───── Input records ─────

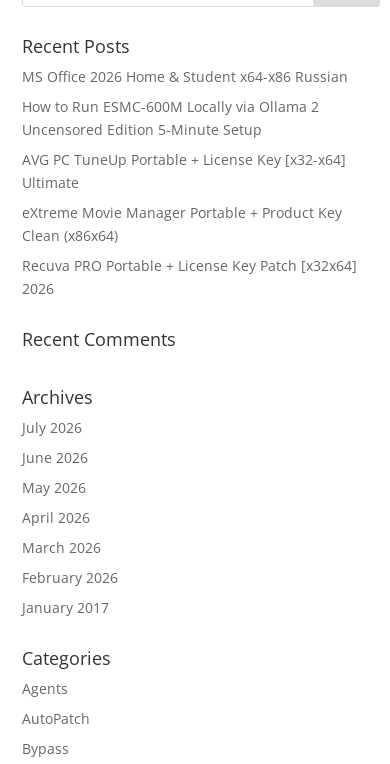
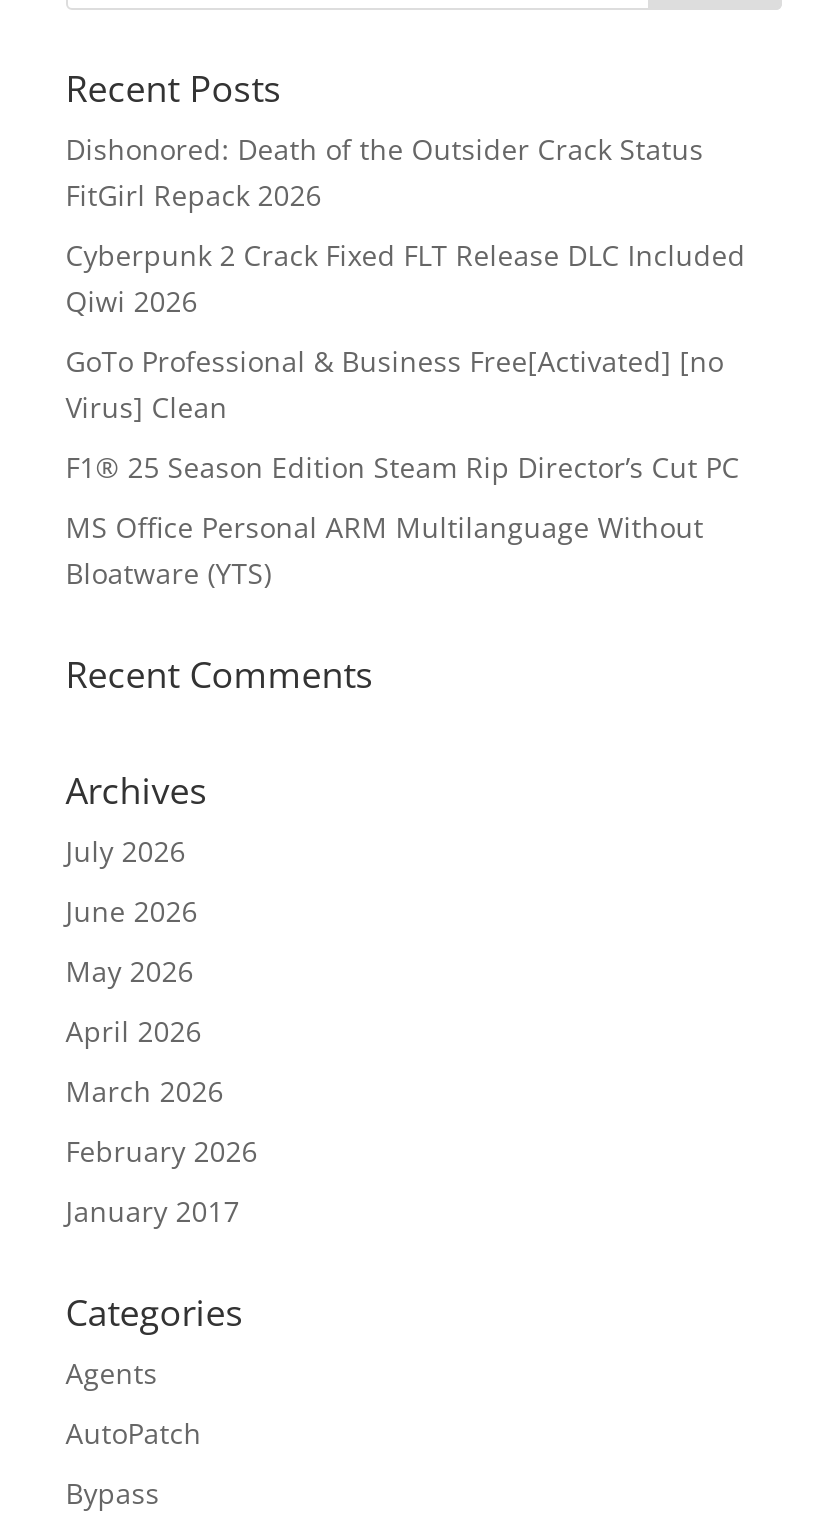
- MS Office 2026 Home & Student x64-x86 Russian
+ Dishonored: Death of the Outsider Crack Status
+ FitGirl Repack 2026

- How to Run ESMC-600M Locally via Ollama 2
- Uncensored Edition 5-Minute Setup
+ Cyberpunk 2 Crack Fixed FLT Release DLC Included
+ Qiwi 2026

- AVG PC TuneUp Portable + License Key [x32-x64]
- Ultimate
+ GoTo Professional & Business Free[Activated] [no
+ Virus] Clean

- eXtreme Movie Manager Portable + Product Key
- Clean (x86x64)
+ F1® 25 Season Edition Steam Rip Director’s Cut PC

- Recuva PRO Portable + License Key Patch [x32x64]
- 2026
+ MS Office Personal ARM Multilanguage Without
+ Bloatware (YTS)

─────

■ Instructions for the task ■
Among the entries above, find every line holding "License" and copy it.

■ Written reply ■
- AVG PC TuneUp Portable + License Key [x32-x64]
- Recuva PRO Portable + License Key Patch [x32x64]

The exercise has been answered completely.